### [Required action]
I need the number of lines in the data that contain the word "IDENTIFICAR", and nothing beyond it.

[Opening Listed records section]

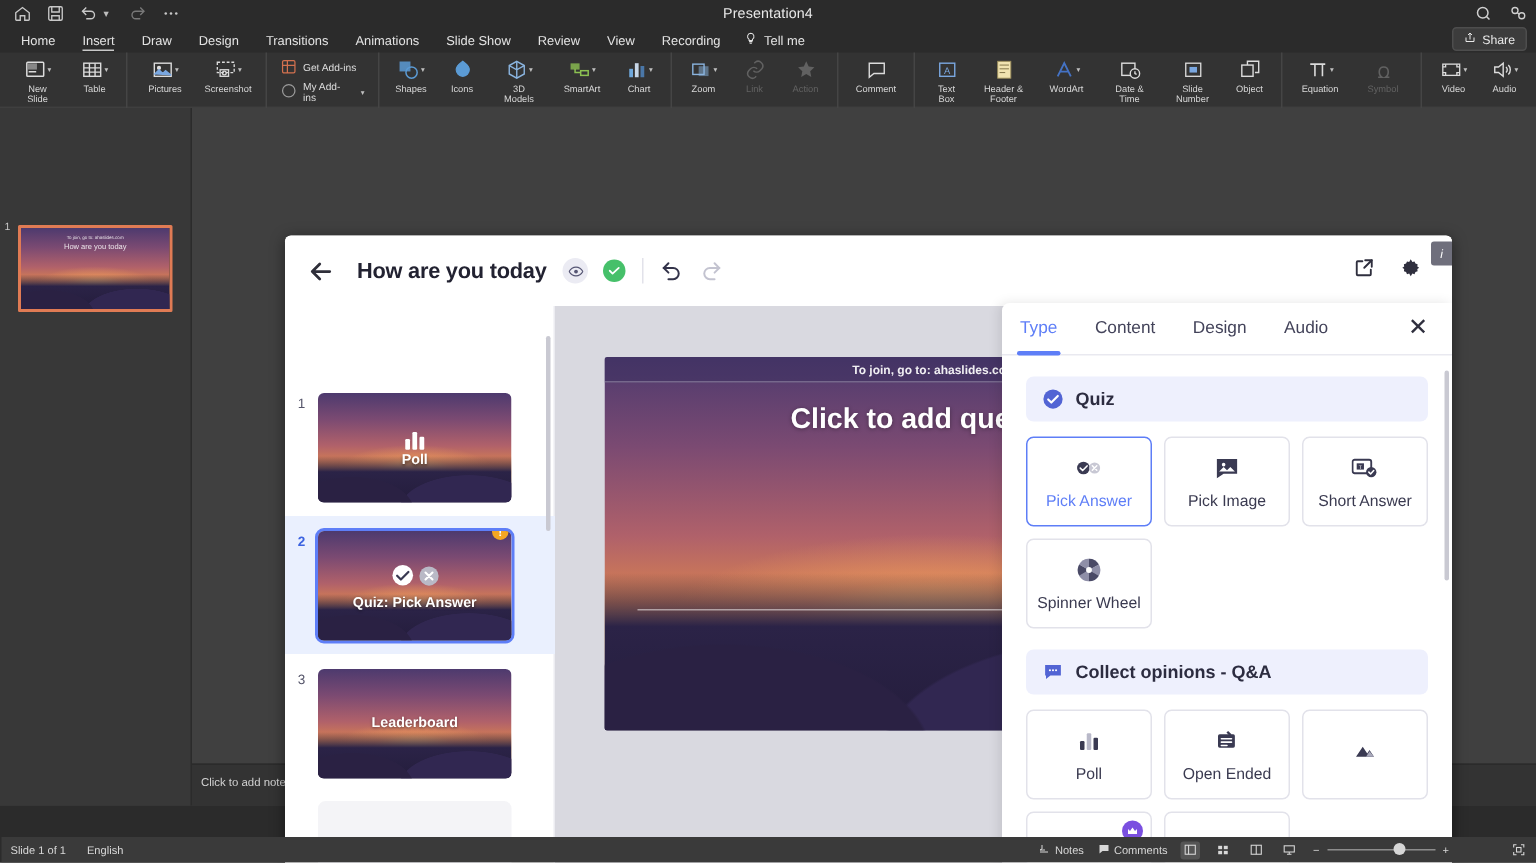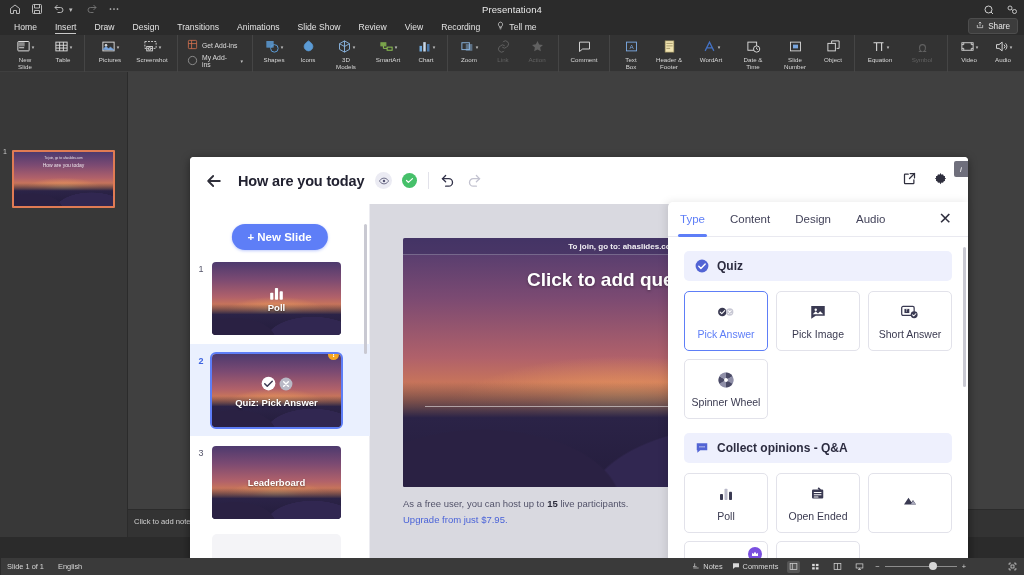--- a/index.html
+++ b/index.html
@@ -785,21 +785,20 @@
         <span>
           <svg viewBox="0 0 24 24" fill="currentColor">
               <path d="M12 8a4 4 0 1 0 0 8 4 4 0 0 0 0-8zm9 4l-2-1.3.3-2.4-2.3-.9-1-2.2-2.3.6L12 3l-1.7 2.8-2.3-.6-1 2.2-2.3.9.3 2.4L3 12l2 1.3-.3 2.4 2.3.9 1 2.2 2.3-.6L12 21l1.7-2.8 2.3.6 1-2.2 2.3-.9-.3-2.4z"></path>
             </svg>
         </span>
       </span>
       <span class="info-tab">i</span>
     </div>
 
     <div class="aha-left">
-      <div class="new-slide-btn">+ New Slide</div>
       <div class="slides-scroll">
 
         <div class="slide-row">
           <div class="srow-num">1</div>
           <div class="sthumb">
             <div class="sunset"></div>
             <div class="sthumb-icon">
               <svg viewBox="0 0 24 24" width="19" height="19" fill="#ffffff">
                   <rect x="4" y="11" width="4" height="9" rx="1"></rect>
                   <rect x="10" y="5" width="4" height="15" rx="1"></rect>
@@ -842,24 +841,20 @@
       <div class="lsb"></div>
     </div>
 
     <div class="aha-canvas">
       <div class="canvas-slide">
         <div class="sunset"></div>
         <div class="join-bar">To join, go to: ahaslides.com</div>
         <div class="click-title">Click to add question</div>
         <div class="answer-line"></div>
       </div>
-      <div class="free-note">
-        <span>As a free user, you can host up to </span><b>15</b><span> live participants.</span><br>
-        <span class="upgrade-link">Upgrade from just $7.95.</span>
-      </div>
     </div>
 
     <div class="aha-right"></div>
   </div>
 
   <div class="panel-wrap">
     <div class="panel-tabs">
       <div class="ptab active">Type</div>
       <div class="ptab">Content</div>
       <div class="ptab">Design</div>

[Closing Listed records section]
[Opening Listed records section]

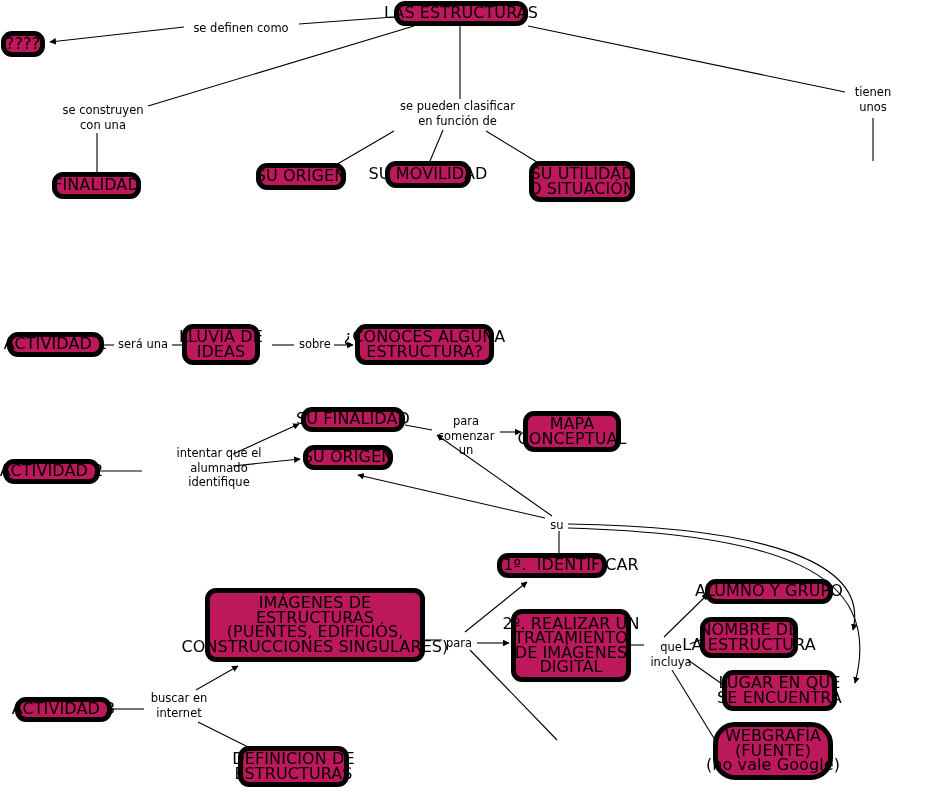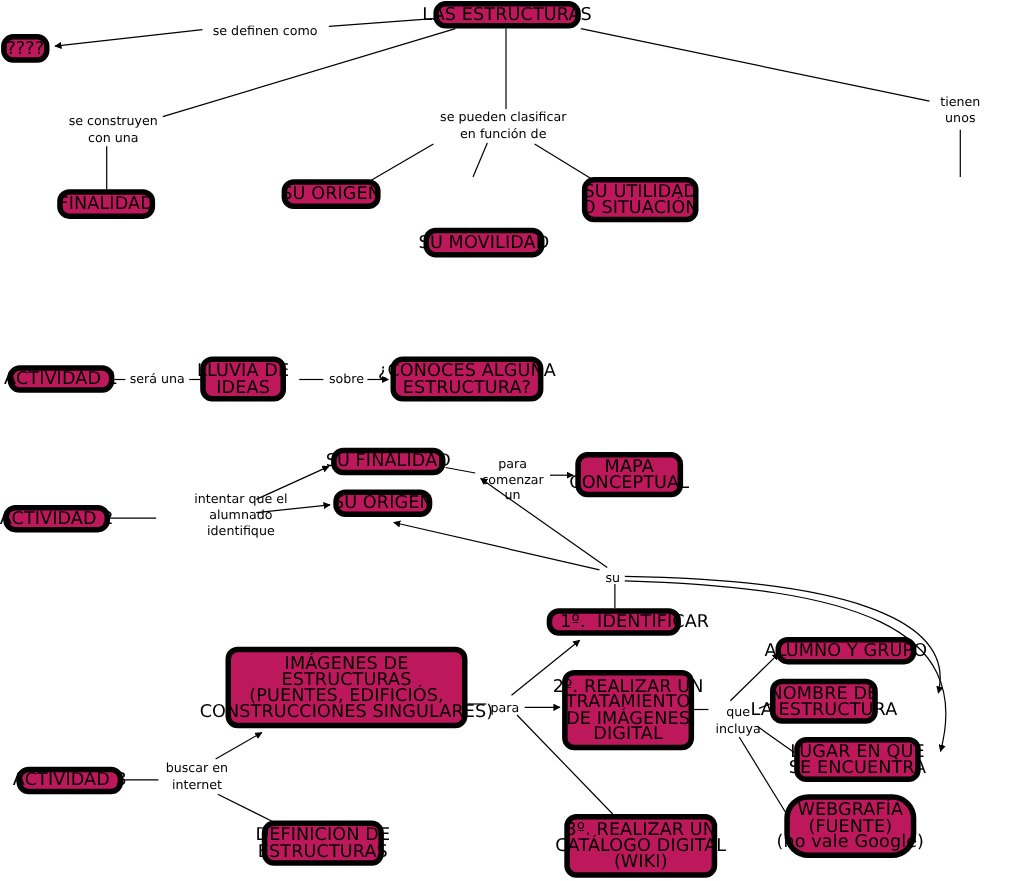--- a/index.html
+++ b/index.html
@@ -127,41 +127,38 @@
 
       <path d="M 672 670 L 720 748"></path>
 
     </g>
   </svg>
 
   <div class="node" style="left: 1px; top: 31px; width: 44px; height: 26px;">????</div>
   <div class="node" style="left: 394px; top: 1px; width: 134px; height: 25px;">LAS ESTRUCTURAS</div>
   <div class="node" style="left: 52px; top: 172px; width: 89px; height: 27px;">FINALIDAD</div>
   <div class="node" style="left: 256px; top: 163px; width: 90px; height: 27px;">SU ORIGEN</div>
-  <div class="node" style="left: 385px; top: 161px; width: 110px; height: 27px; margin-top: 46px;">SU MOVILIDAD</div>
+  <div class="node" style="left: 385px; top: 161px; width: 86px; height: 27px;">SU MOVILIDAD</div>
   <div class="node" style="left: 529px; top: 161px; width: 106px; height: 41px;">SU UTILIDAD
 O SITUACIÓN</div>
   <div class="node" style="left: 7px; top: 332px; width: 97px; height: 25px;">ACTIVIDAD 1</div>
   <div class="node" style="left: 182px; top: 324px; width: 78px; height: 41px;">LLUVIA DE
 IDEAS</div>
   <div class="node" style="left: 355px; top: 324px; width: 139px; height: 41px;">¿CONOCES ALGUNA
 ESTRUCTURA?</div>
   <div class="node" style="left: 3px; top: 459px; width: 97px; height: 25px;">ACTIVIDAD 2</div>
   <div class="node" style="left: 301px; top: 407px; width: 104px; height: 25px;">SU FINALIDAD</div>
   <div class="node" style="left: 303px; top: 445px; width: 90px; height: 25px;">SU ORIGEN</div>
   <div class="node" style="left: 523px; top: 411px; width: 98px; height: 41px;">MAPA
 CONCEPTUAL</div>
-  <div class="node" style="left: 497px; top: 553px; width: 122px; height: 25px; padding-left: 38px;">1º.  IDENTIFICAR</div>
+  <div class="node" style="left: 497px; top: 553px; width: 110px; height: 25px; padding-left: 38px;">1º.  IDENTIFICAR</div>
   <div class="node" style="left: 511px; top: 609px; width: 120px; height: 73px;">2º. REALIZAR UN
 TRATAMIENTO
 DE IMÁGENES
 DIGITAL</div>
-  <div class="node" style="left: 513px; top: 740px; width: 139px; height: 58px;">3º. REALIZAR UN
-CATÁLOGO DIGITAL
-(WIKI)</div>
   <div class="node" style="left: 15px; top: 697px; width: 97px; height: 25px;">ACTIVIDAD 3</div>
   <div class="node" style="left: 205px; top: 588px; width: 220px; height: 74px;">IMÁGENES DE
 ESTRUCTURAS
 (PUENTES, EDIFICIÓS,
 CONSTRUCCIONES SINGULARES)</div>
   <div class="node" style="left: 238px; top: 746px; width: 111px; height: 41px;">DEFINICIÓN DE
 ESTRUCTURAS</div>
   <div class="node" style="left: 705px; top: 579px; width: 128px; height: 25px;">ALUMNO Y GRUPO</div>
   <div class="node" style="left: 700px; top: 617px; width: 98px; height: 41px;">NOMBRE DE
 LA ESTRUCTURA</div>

[Closing Listed records section]

### [Response]
2